Abstract
Accurate detection of driver's eye state by computer vision is critical to driver drowsiness monitoring. The histogram of oriented gradients (HOG) is commonly used as descriptive feature of eye image for state classification. However, HOG often suffers from the limit of local gradient information. This paper proposes a new HOG-like feature of eye image, called cooccurrence matrix of oriented gradients (CMOG), for the purpose of more effectively classifying the eye state. By introducing the cooccurrence matrix, the CMOG enhances the ability of describing global gradient information of eye images. The ZJU eye blink database is used as the baseline images for performance comparison. The classification results show that the accuracy of CMOG reaches up to 95.9% in comparison with 91.9% by HOG under this database.
1. Introduction
The driver eye state, that is, opening and closing, is the most salient facial expression related to driver drowsiness.

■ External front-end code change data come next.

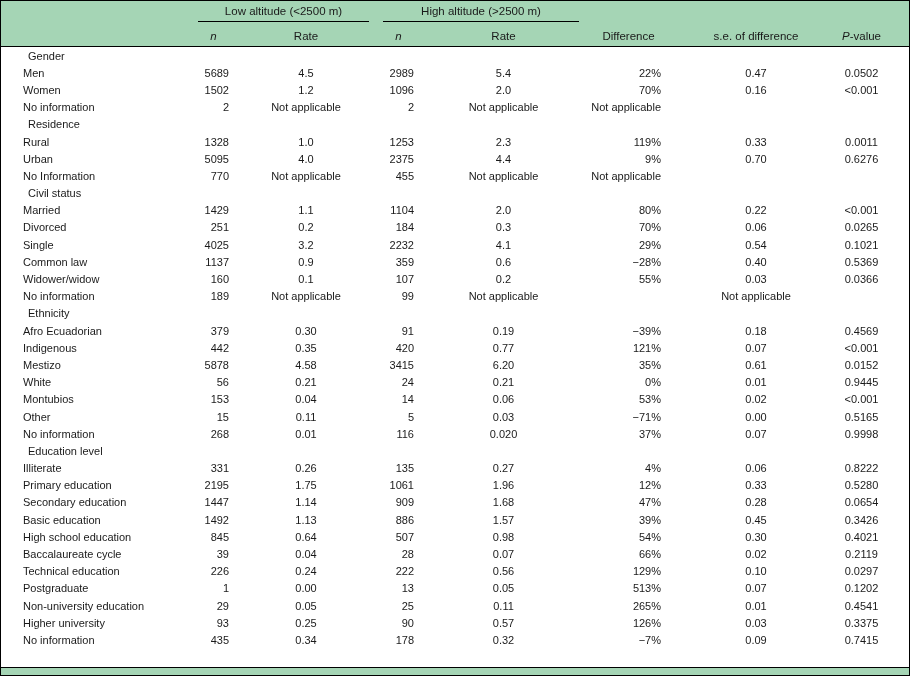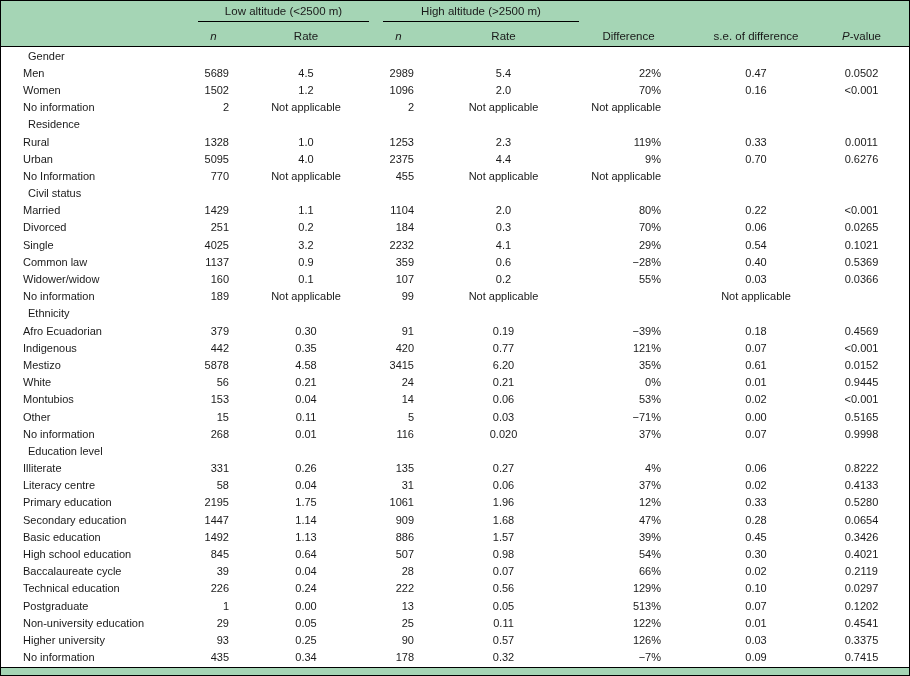--- a/index.html
+++ b/index.html
@@ -329,30 +329,20 @@
           <td class="cell-label">Illiterate</td>
           <td class="cell-right-a">331</td>
           <td class="cell-center">0.26</td>
           <td class="cell-right-a">135</td>
           <td class="cell-center">0.27</td>
           <td class="cell-diff">4%</td>
           <td class="cell-center">0.06</td>
           <td class="cell-p">0.8222</td>
         </tr>
         <tr>
-          <td class="cell-label">Literacy centre</td>
-          <td class="cell-right-a">58</td>
-          <td class="cell-center">0.04</td>
-          <td class="cell-right-a">31</td>
-          <td class="cell-center">0.06</td>
-          <td class="cell-diff">37%</td>
-          <td class="cell-center">0.02</td>
-          <td class="cell-p">0.4133</td>
-        </tr>
-        <tr>
           <td class="cell-label">Primary education</td>
           <td class="cell-right-a">2195</td>
           <td class="cell-center">1.75</td>
           <td class="cell-right-a">1061</td>
           <td class="cell-center">1.96</td>
           <td class="cell-diff">12%</td>
           <td class="cell-center">0.33</td>
           <td class="cell-p">0.5280</td>
         </tr>
         <tr>
@@ -414,21 +404,21 @@
           <td class="cell-diff">513%</td>
           <td class="cell-center">0.07</td>
           <td class="cell-p">0.1202</td>
         </tr>
         <tr>
           <td class="cell-label">Non-university education</td>
           <td class="cell-right-a">29</td>
           <td class="cell-center">0.05</td>
           <td class="cell-right-a">25</td>
           <td class="cell-center">0.11</td>
-          <td class="cell-diff">122%</td>
+          <td class="cell-diff">265%</td>
           <td class="cell-center">0.01</td>
           <td class="cell-p">0.4541</td>
         </tr>
         <tr>
           <td class="cell-label">Higher university</td>
           <td class="cell-right-a">93</td>
           <td class="cell-center">0.25</td>
           <td class="cell-right-a">90</td>
           <td class="cell-center">0.57</td>
           <td class="cell-diff">126%</td>

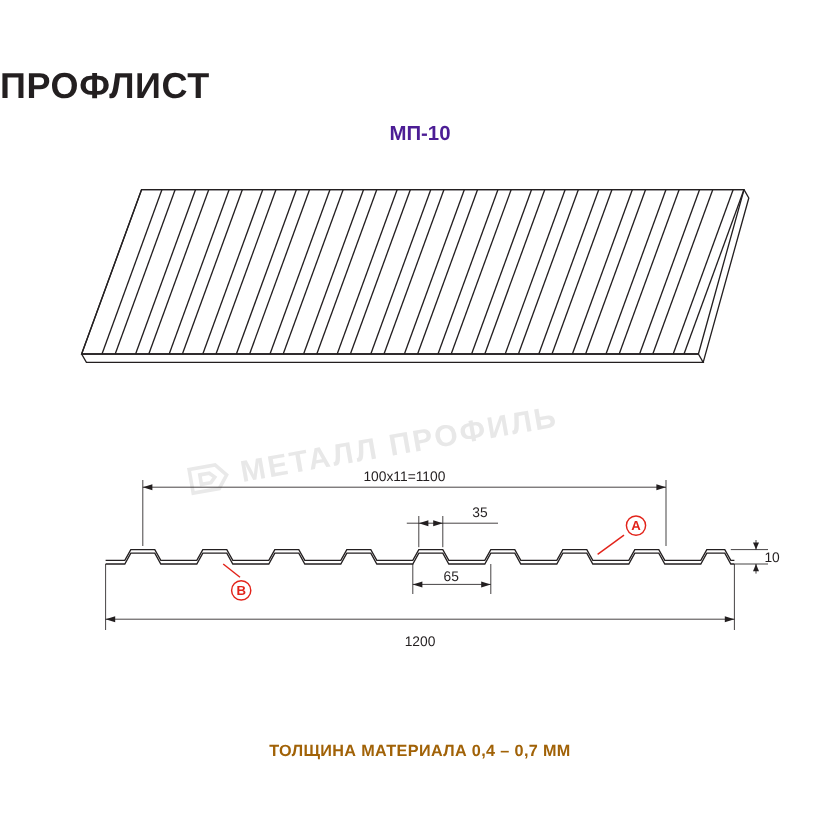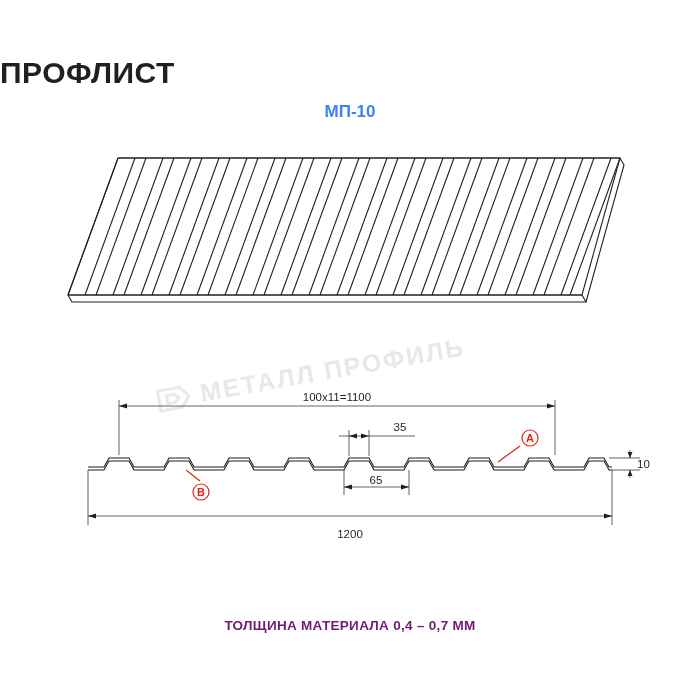--- a/index.html
+++ b/index.html
@@ -29,32 +29,32 @@
     color: #231f20;
   }
   .subtitle {
     position: absolute;
     top: 102px;
     left: 0;
     width: 700px;
     text-align: center;
     font-size: 17px;
     font-weight: bold;
-    color: #3b82f6;
+    color: #4c1d95;
   }
   .footer-note {
     position: absolute;
     top: 618px;
     left: 0;
     width: 700px;
     text-align: center;
     font-size: 13.5px;
     font-weight: bold;
     letter-spacing: 0.3px;
-    color: #701a75;
+    color: #a16207;
   }
   .svg-layer {
     position: absolute;
     top: 0;
     left: 0;
   }
   .wm {
     position: absolute;
     pointer-events: none;
   }

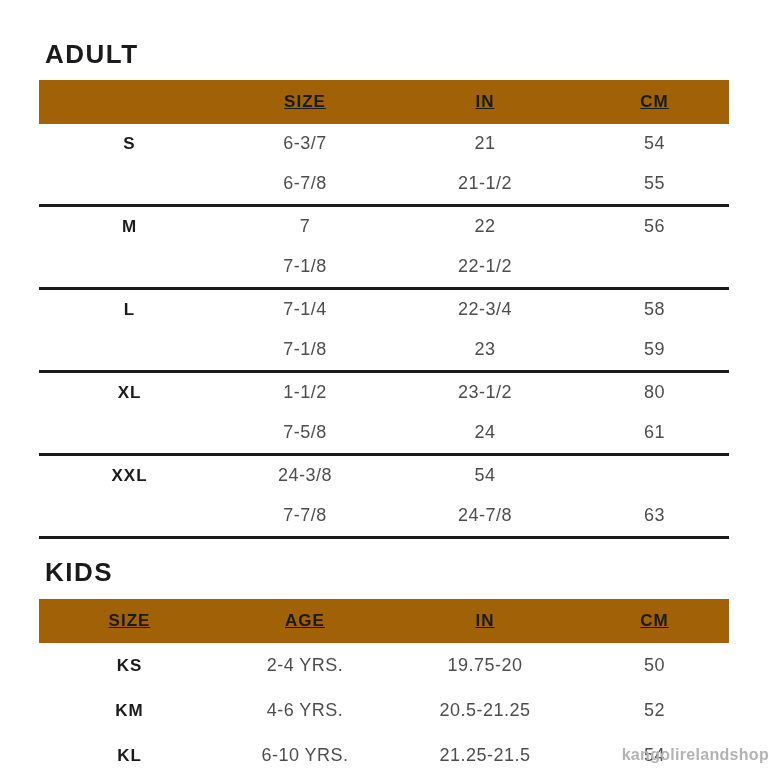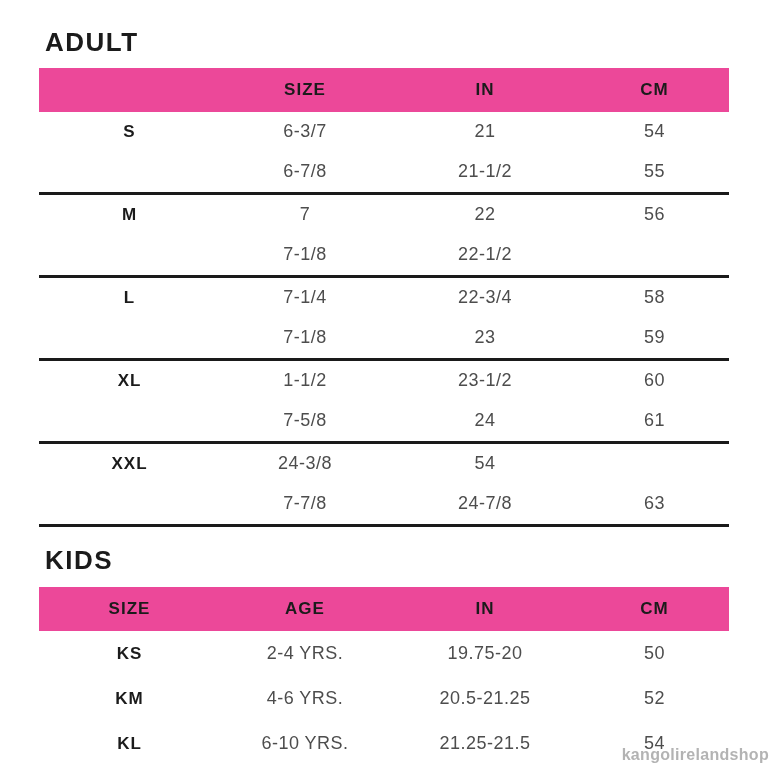--- a/index.html
+++ b/index.html
@@ -1,21 +1,21 @@
 <!DOCTYPE html>
 <html><head>
 <meta charset="utf-8">
 <style>
   * { margin: 0; padding: 0; box-sizing: border-box; }
   html, body { width: 769px; height: 769px; background: #ffffff; overflow: hidden; }
   body {
     font-family: "Liberation Sans", sans-serif;
     color: #1b1b1b;
   }
-  .page { width: 769px; height: 769px; position: relative; padding-top: 28px; }
+  .page { width: 769px; height: 769px; position: relative; padding-top: 40px; }
 
   .section-heading {
     margin-left: 45px;
     font-size: 26px;
     font-weight: 800;
     letter-spacing: 1.5px;
     color: #1b1b1b;
     line-height: 1.1;
   }
   .heading-adult { margin-bottom: 11px; }
@@ -25,21 +25,22 @@
     margin-left: 39px;
     width: 690px;
   }
   .grid-row {
     display: grid;
     grid-template-columns: 181px 170px 190px 149px;
     align-items: center;
   }
   .header-row {
     height: 44px;
-    background: #ec4899;
+    background: #a16207;
+    text-decoration: underline;
   }
   .header-cell {
     text-align: center;
     font-weight: 800;
     font-size: 17px;
     letter-spacing: 1px;
     color: #1b1b1b;
   }
   .data-row { height: 40px; }
   .kids-row { height: 45px; }
@@ -128,21 +129,21 @@
         <div class="cell-value">23</div>
         <div class="cell-value">59</div>
       </div>
     </div>
 
     <div class="row-group">
       <div class="grid-row data-row">
         <div class="row-label">XL</div>
         <div class="cell-value">1-1/2</div>
         <div class="cell-value">23-1/2</div>
-        <div class="cell-value">60</div>
+        <div class="cell-value">80</div>
       </div>
       <div class="grid-row data-row">
         <div class="row-label"></div>
         <div class="cell-value">7-5/8</div>
         <div class="cell-value">24</div>
         <div class="cell-value">61</div>
       </div>
     </div>
 
     <div class="row-group">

Eye state classification based on computer vision plays an important role in the field of drowsiness monitoring. It is a challenging task to detect drowsiness from eye images owing to variable facial expression, random illumination, and head pose changing.
The ideas of existing methods related to eye state classification can be categorized into two types, that is, shape-based method and appearance-based method. In the first method, the eye state is evaluated by the distance of upper and lower eyelids. The elliptical shaped eyelids can be detected by deformable templates [1–3], which use optimization methods to solve cost functions to get the best shape. For convergence efficiency and accuracy of optimization methods, this kind of methods needs correct initial position as much as possible and sharp contrast of eye image. In the driving condition, it is hard to supply correct initial position and high-contrast eye image because of the influence of head pose and random illumination, and it makes this kind of methods unsatisfactory in real application.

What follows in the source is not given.